(Fact - Drawn from Memory)


Petition to Dispense with Parental Consent to Adoption is as serious a matter as any Probate and Family Court judge will hear.  This is a total, final, irrevocable termination of a biological parent’s right to raise his or her child.  We call these actions “termination of parental rights” or “210 Section 3” cases, as they are filed under G. L. c. 210 § 3. Typically they are brought on behalf of the Commonwealth by the Department of Children and Families – formerly the Department of Social Services.  The Department workers shoulder enormous workloads and frequently see the worst of the worst.  When a DCF worker files one of these cases, they often have already expended hours and hours of effort and emotion trying to steer the parent towards an acceptable level of competency in caring for the child.


Many of these termination cases involve heroin or cocaine addiction so severe that the parent can no longer function with even a semblance of reliability. The biological parent moves in and out of court, trying to stay clean, relapsing, wanting to see his or her child then failing to appear.  We would find ourselves rooting for the parent to stay clean, but were always mindful of the impact the parent’s addiction had on the child.  Frequently, when it reached the point of requesting to terminate the parent’s rights, it was clear that the parent had failed to demonstrate an ability to manage his or her own life, let alone that of a child.  Also by this time, the child had often stayed with a pre-adoptive foster family long enough to have bonded with that family and feel safe and happy.  

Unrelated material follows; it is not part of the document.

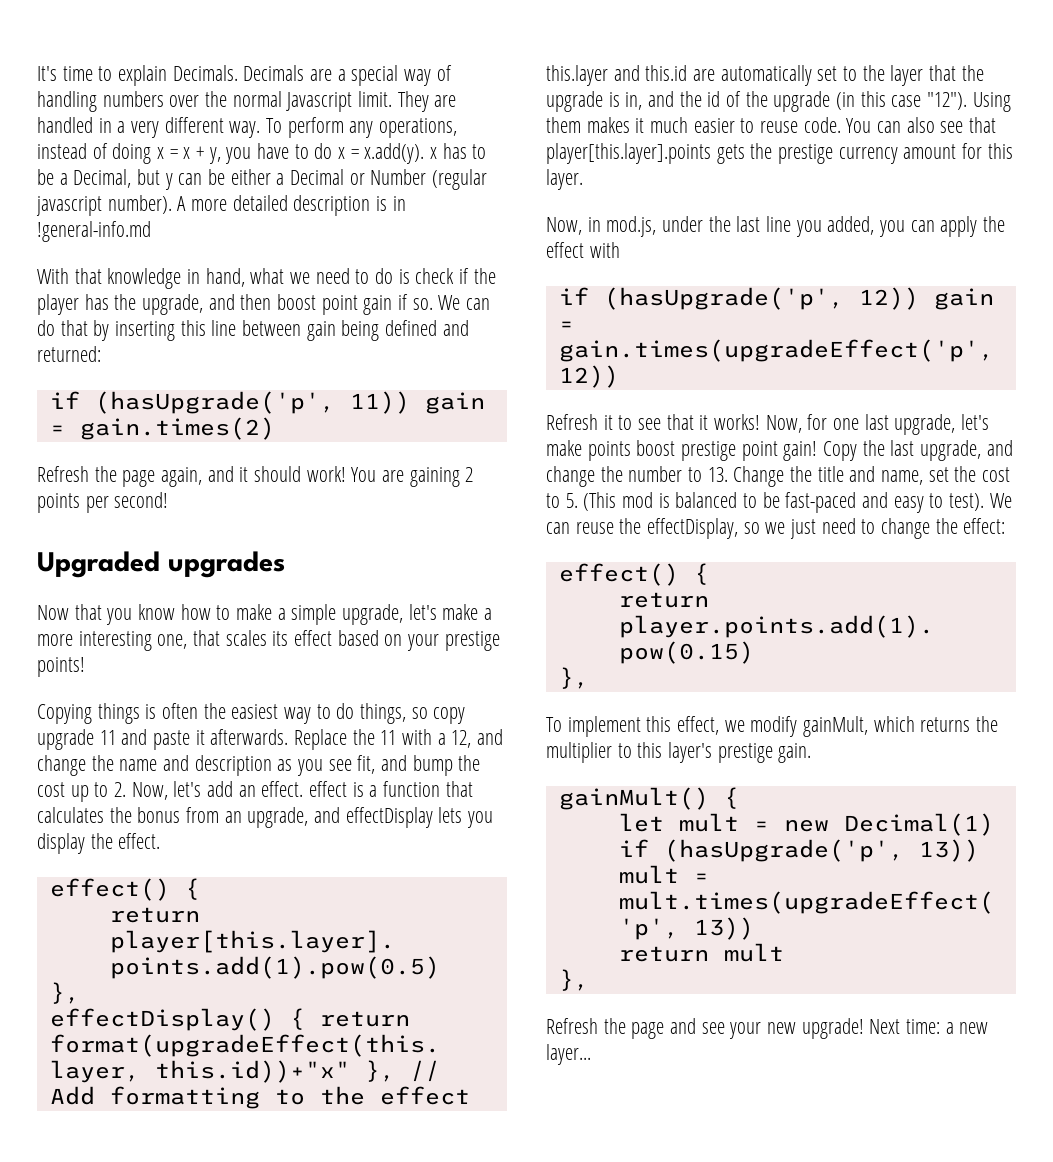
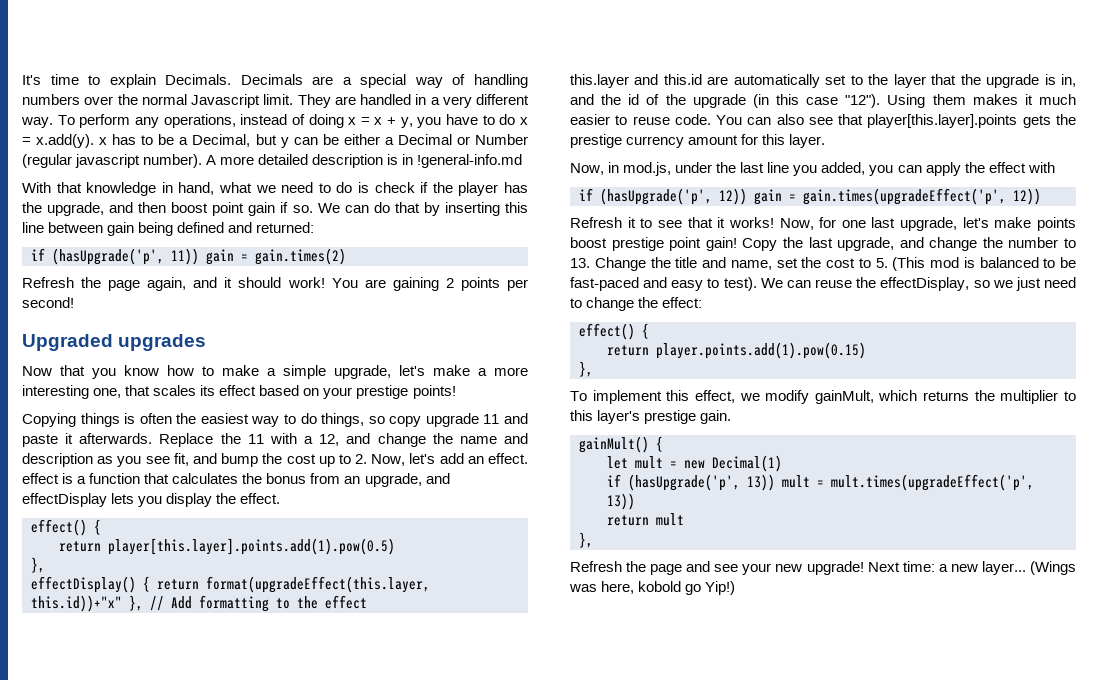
(591, 1054) none -> [1030,561,1076,575] [569,581,736,595] (Wings was here, kobold go Yip!)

But drugs are not always the issue.  Many cases involve physical or sexual abuse or both.  One such case concerned the father of a young child.  When the petition came before the court, he was in prison.  By his own request he did not appear, but he did instruct his court appointed attorney to appear on his behalf and not to assent to the petition to permanently terminate his parental rights.  Because he did not assent to the petition, the Department of Children and Families had to establish the father’s unfitness by giving evidence.


The only two witnesses were the primary DCF social worker and the Assistant District Attorney who had prosecuted the father in the criminal proceeding.  These two individuals set out a case of horrible multiple rapes of the young child by the father.  At the time of the rapes, the child’s age was measured in months not years; the child was less than one year old.  The father’s criminal conviction was based in part on the testimony of a fellow pedophile with whom he had proudly shared the details of his acts.


The social worker and the ADA represented government employees at their best.  They were caring, competent and professional and they made a tremendous difference in this child’s life.  At the time of the 210 section 3 trial, the child had been in a wonderful pre-adoptive home for years and appeared to be thriving. 


This was one of the rare cases when it was a pleasure to terminate parental rights - forever.